The "free will" involved in my opinion is whether the elderly person is willing 
to improve their lot by following the doctors' advice or not. If they are, 
their balance will improve. If they're not, it won't, and will continue to 
degrade. THAT is a conscious free will decision, on the basis of which 
literally millions of unconscious decisions relating to balance change. 
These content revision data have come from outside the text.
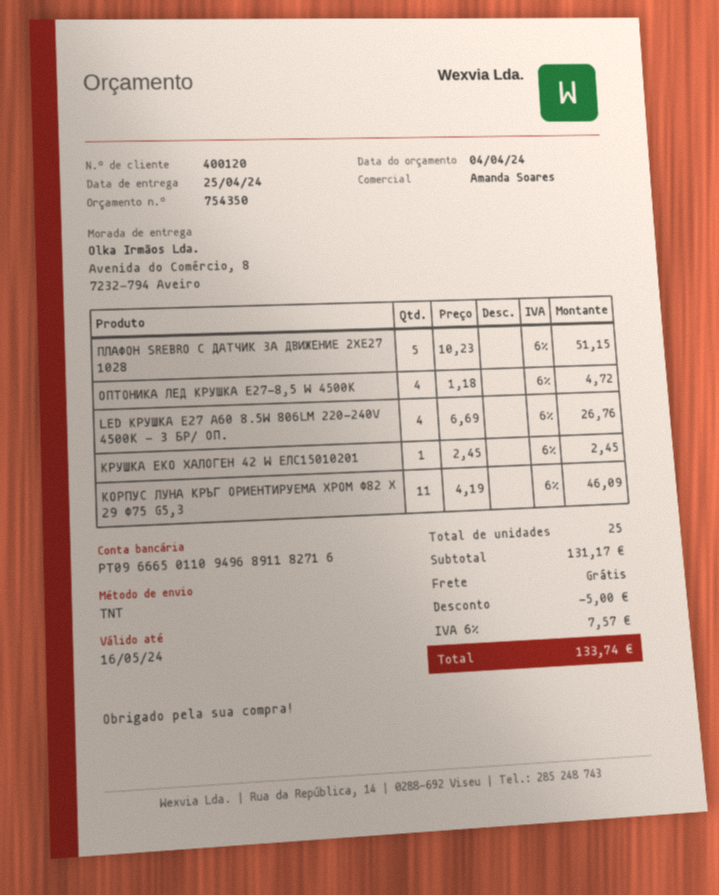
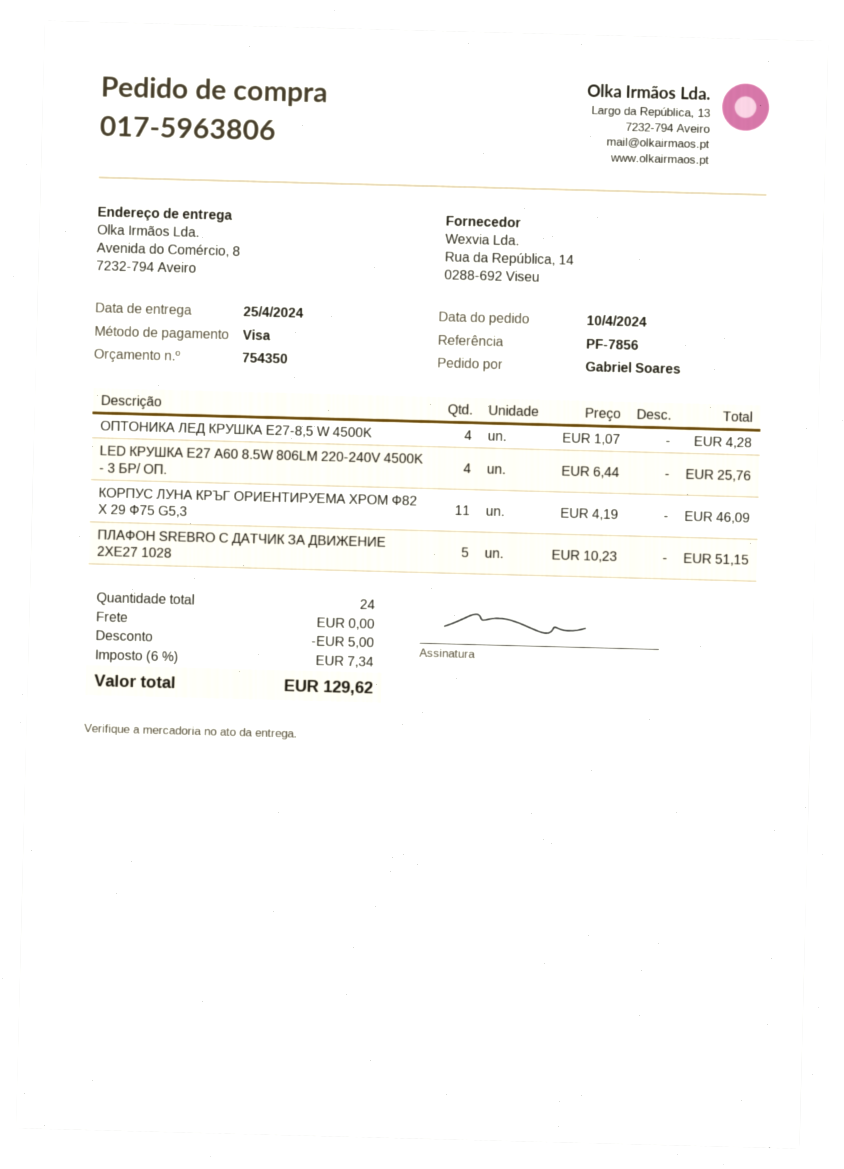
ОПТОНИКА ЛЕД КРУШКА Е27-8,5 W 4500K: 4 x 1.18 = 4.72 -> 4 x 1.07 = 4.28
LED КРУШКА E27 A60 8.5W 806LM 220-240V 4500K - 3 БР/ ОП.: 4 x 6.69 = 26.76 -> 4 x 6.44 = 25.76
КРУШКА ЕКО ХАЛОГЕН 42 W ЕЛС15010201: 1 x 2.45 = 2.45 -> none
total quantity: 25 -> 24
tax: 6% = 7.57 -> 6% = 7.34
total: 133.74 -> 129.62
You may not find this interesting, but I did, so I just thought I'd throw it 
out. 


This is one of the reasons I'm not as impressed by neurological tests that show 
a "lag time" between a stimulus appearing and recognition of it happening in 
the conscious mind. Stimuli becoming *consciously* recognized is neurologically 
a very slow process *anyway*, and in many cases is simply not necessary for the 
body to react properly to the stimulus. So using "when the person becomes 
consciously aware that they have made a decision" as a "test" of free will 
seems to me to be fatally flawed from the outset. The example is (in a healthy 
person) placing your finger on a hot stove by accident. Your body jerks your 
finger away long before your mind has even consciously noticed that your finger 
is burning. That does NOT in my opinion mean that you don't have the ability to 
make conscious decisions about choices that HAVE reached your conscious mind. 
An example of the latter is doing balance exercises to improve one's failing 
sense of balance -- that is a
 conscious decision, and one's future very much depends on it. No fate or 
determinism involved. 

That's all. Now I'm off to have some breakfast and head into Amsterdam for the 
day. Jai and away, and thanks again for all the delightful conversation. If 
nothing else, our conversations should prove to a few people here that it is 
possible to disagree without the disagreement becoming a drama queen moment.